DNA was isolated from monolayer and raft cultures by incubation in HIRT buffer (0.6% SDS, 10 mM EDTA [pH 7.5 5], M NaCl) and by using phenol-chloroform extraction, as previously described (48), and then 5 μg was digested with either SphI or HindIII to linearize the HPV16 genome or leave episomes intact, respectively. All digests included DpnI to ensure that all input DNA was digested and not represented as replicating viral DNA. Digested DNA was separated by electrophoresis of a 0.8% agarose gel, transferred to a nitrocellulose membrane, and probed with radiolabeled (32P) HPV16 genome. The sample was then visualized by exposure to film for 24 or 72 h.

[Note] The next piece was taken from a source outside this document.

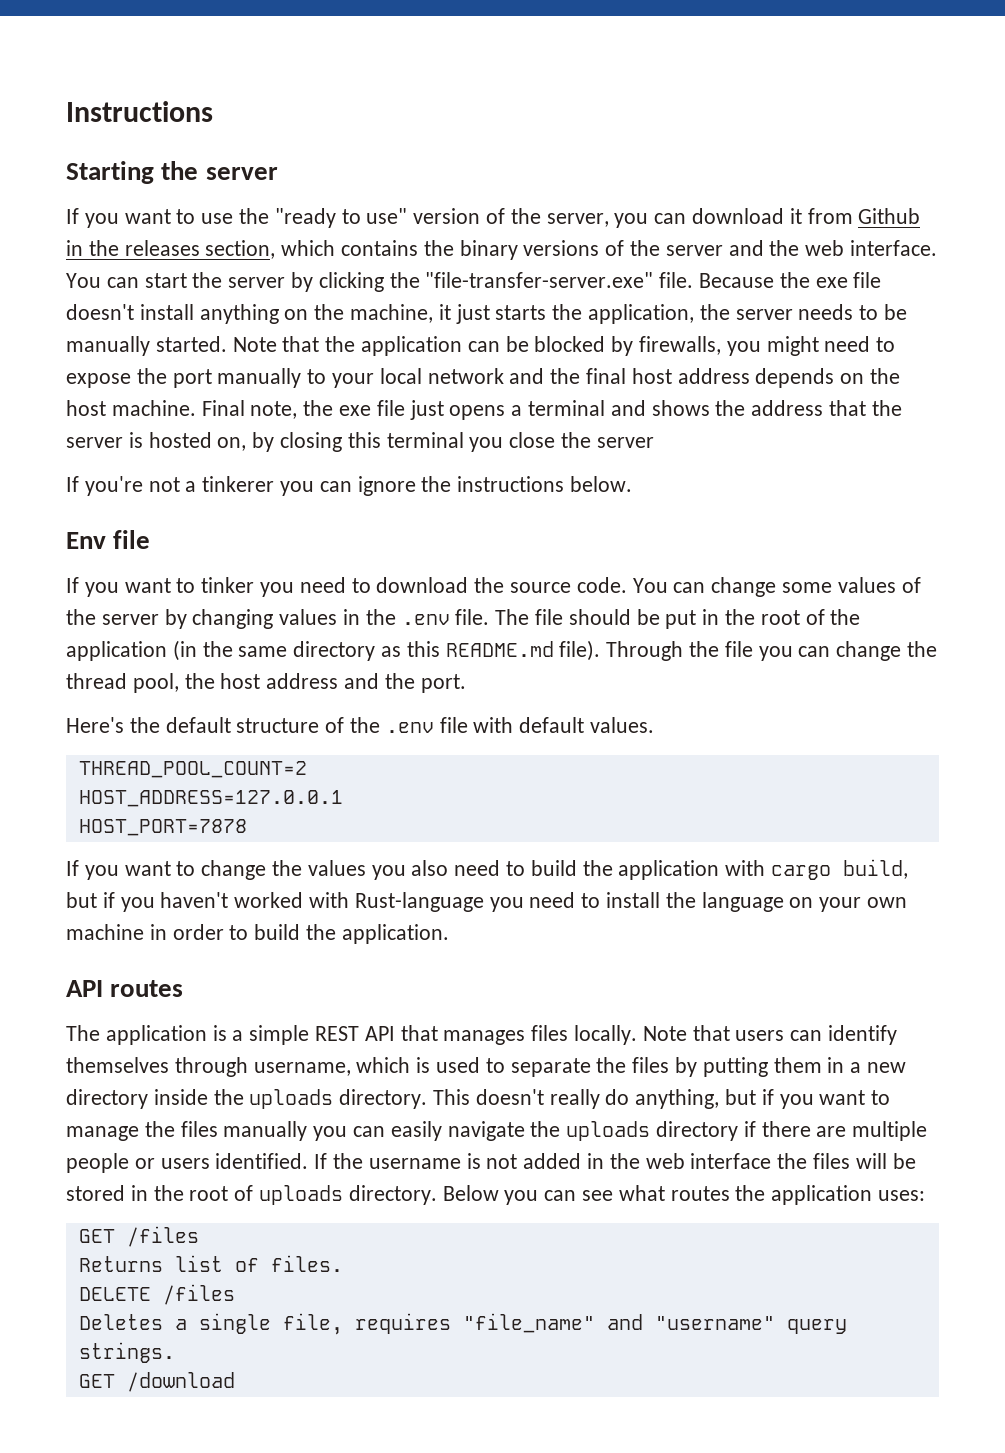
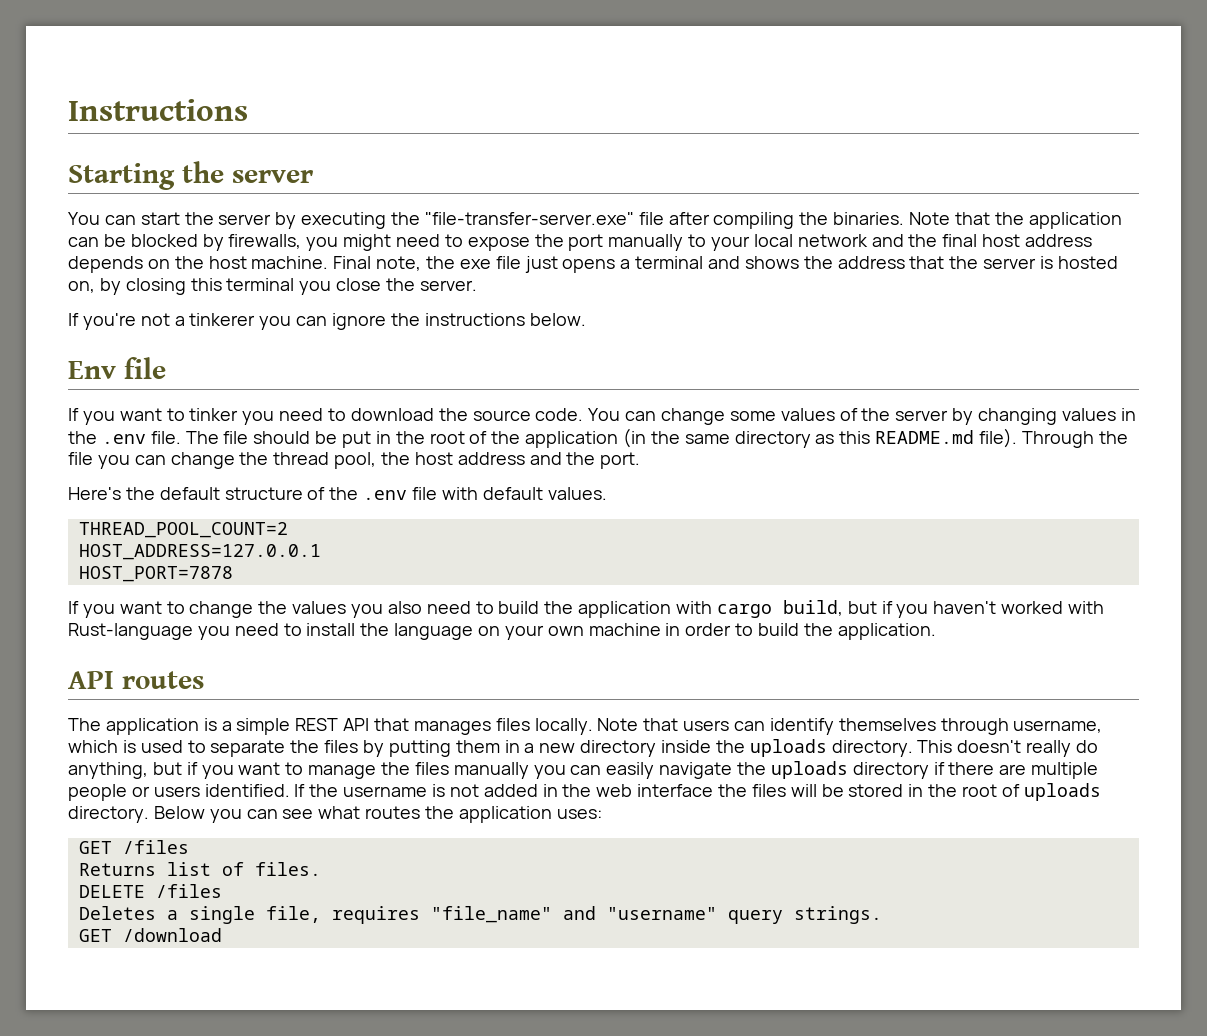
- If you want to use the "ready to use" version of the server, you can download it from Github in the releases section, which contains the binary versions of the server and the web interface. You can start the server by clicking the "file-transfer-server.exe" file. Because the exe file doesn't install anything on the machine, it just starts the application, the server needs to be manually started.
+ You can start the server by executing the "file-transfer-server.exe" file after compiling the binaries.
- Final note, the exe file just opens a terminal and shows the address that the server is hosted on, by closing this terminal you close the server
+ Final note, the exe file just opens a terminal and shows the address that the server is hosted on, by closing this terminal you close the server.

Quantitative PCR on HPV16 DNA samples.

DNA was isolated as described above and subject to PCR utilizing the SYBR green Master Mix and 7500 Fast real-time PCR system described above. As HIRT buffer is optimized for the isolation of small DNA, mitochondrial DNA was detected as the internal control; F, 5′-CAGGAGTAGGAGAGAGGGAGGTAAG-3′; and R, 5′-TACCCATCATAATCGGAGGCTTTGG-3′. The HPV16 primers were as follows: E6 F, 5′-GAGAACTGCAATGTTTCAGGACC-3′; R, 5′-TGTATAGTTGTTTGCAGCTCTGTGC-3′; E2 F, 5′-ATGCGGGTGGTCAGGTAATA-3′; and E2 R, 5′-TCGCTGGATAGTCGTCTGTG-3′.

Statistics.

The standard error was calculated from three independent experiments, and significance was determined using a Student t test. For cervical cytology sample analysis, individual samples were plotted with error bars representing the standard deviations. Significance was determined by a two-tailed, unpaired Student t test. Correlation of WRN and SIRT1 expression was calculated using Pearson correlation coefficient (r) analysis and GraphPad Prism software as previously described (60).